* Material for this exercise:

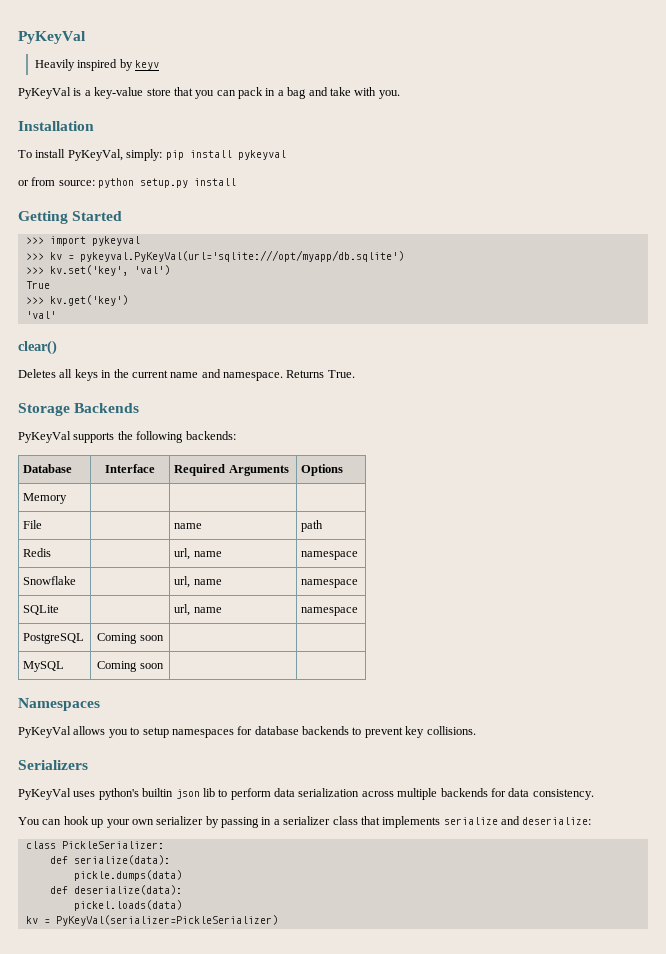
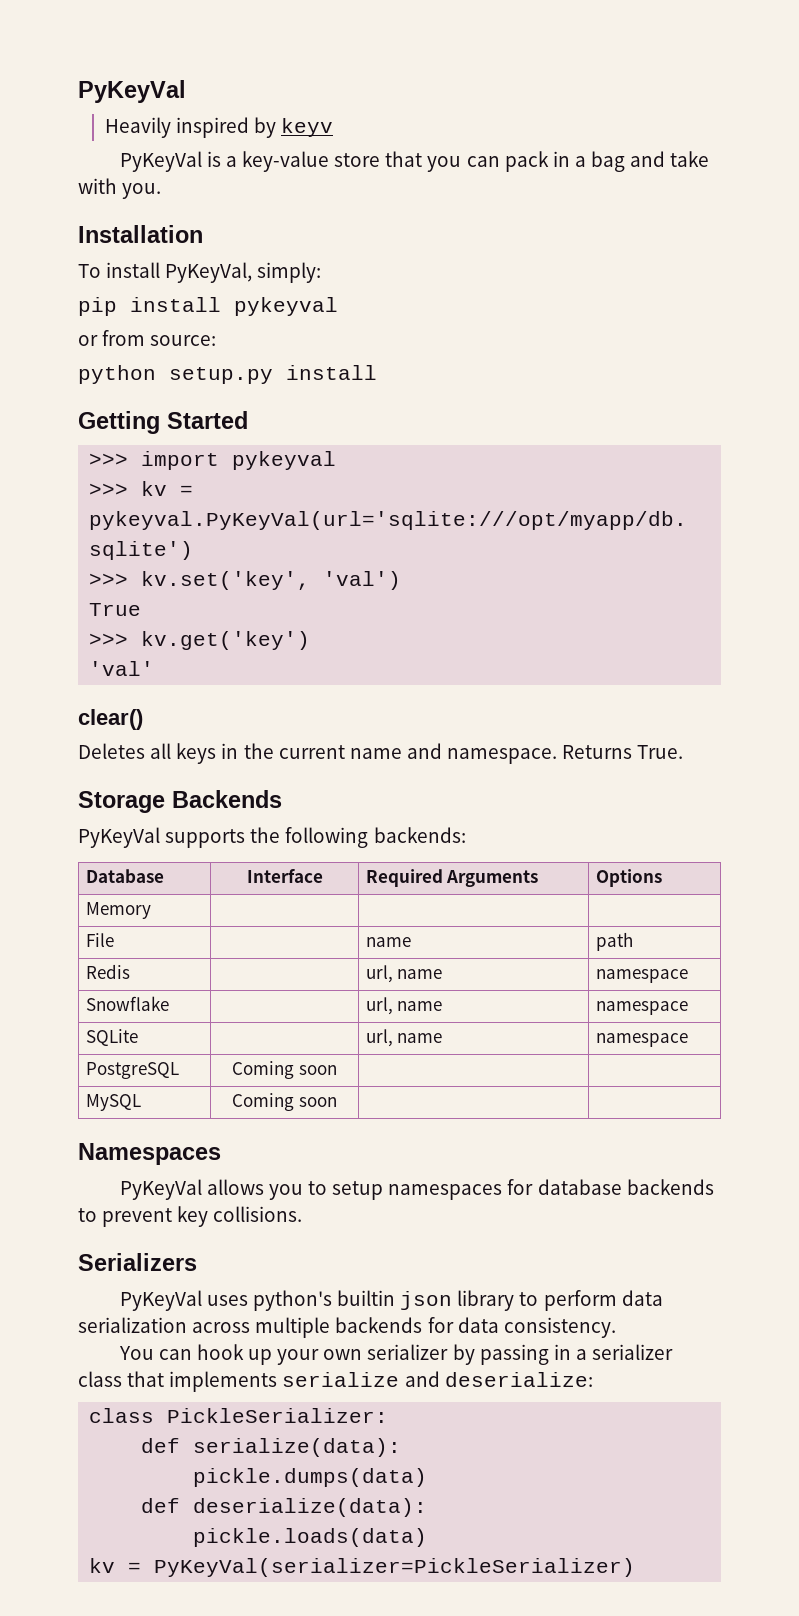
(163, 155) none -> (322, 272) //
(95, 183) none -> (217, 340) //
[202,788,215,797] lib -> [457,1290,515,1311] library
[73,900,182,911] pickel.loads(data) -> [193,1528,428,1547] pickle.loads(data)

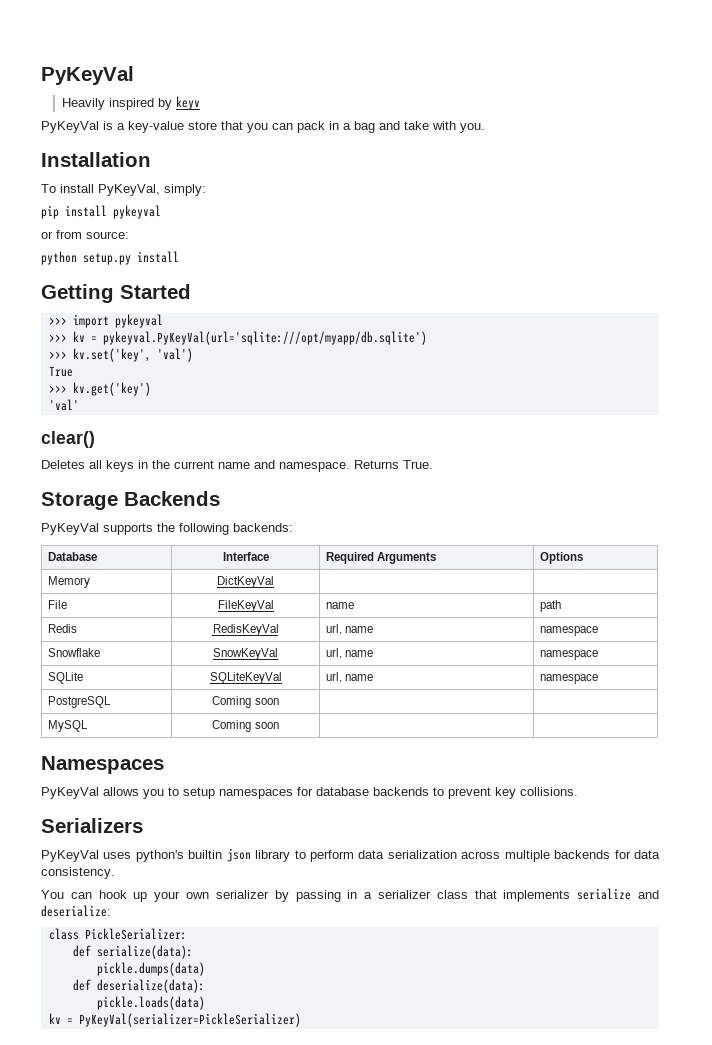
(151, 910) none -> [217,576,274,588] DictKeyVal
(114, 940) none -> [217,600,274,612] FileKeyVal
(130, 971) none -> [212,624,279,636] RedisKeyVal
(169, 1003) none -> [213,648,278,660] SnowKeyVal
(138, 1037) none -> [209,672,282,684] SQLiteKeyVal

* Exercise description: Copy out the entries exactly as they stand, omitting the images.

* Answer box:
(163, 155) none -> (322, 272) //
(95, 183) none -> (217, 340) //
[202,788,215,797] lib -> [457,1290,515,1311] library
[73,900,182,911] pickel.loads(data) -> [193,1528,428,1547] pickle.loads(data)

(151, 910) none -> [217,576,274,588] DictKeyVal
(114, 940) none -> [217,600,274,612] FileKeyVal
(130, 971) none -> [212,624,279,636] RedisKeyVal
(169, 1003) none -> [213,648,278,660] SnowKeyVal
(138, 1037) none -> [209,672,282,684] SQLiteKeyVal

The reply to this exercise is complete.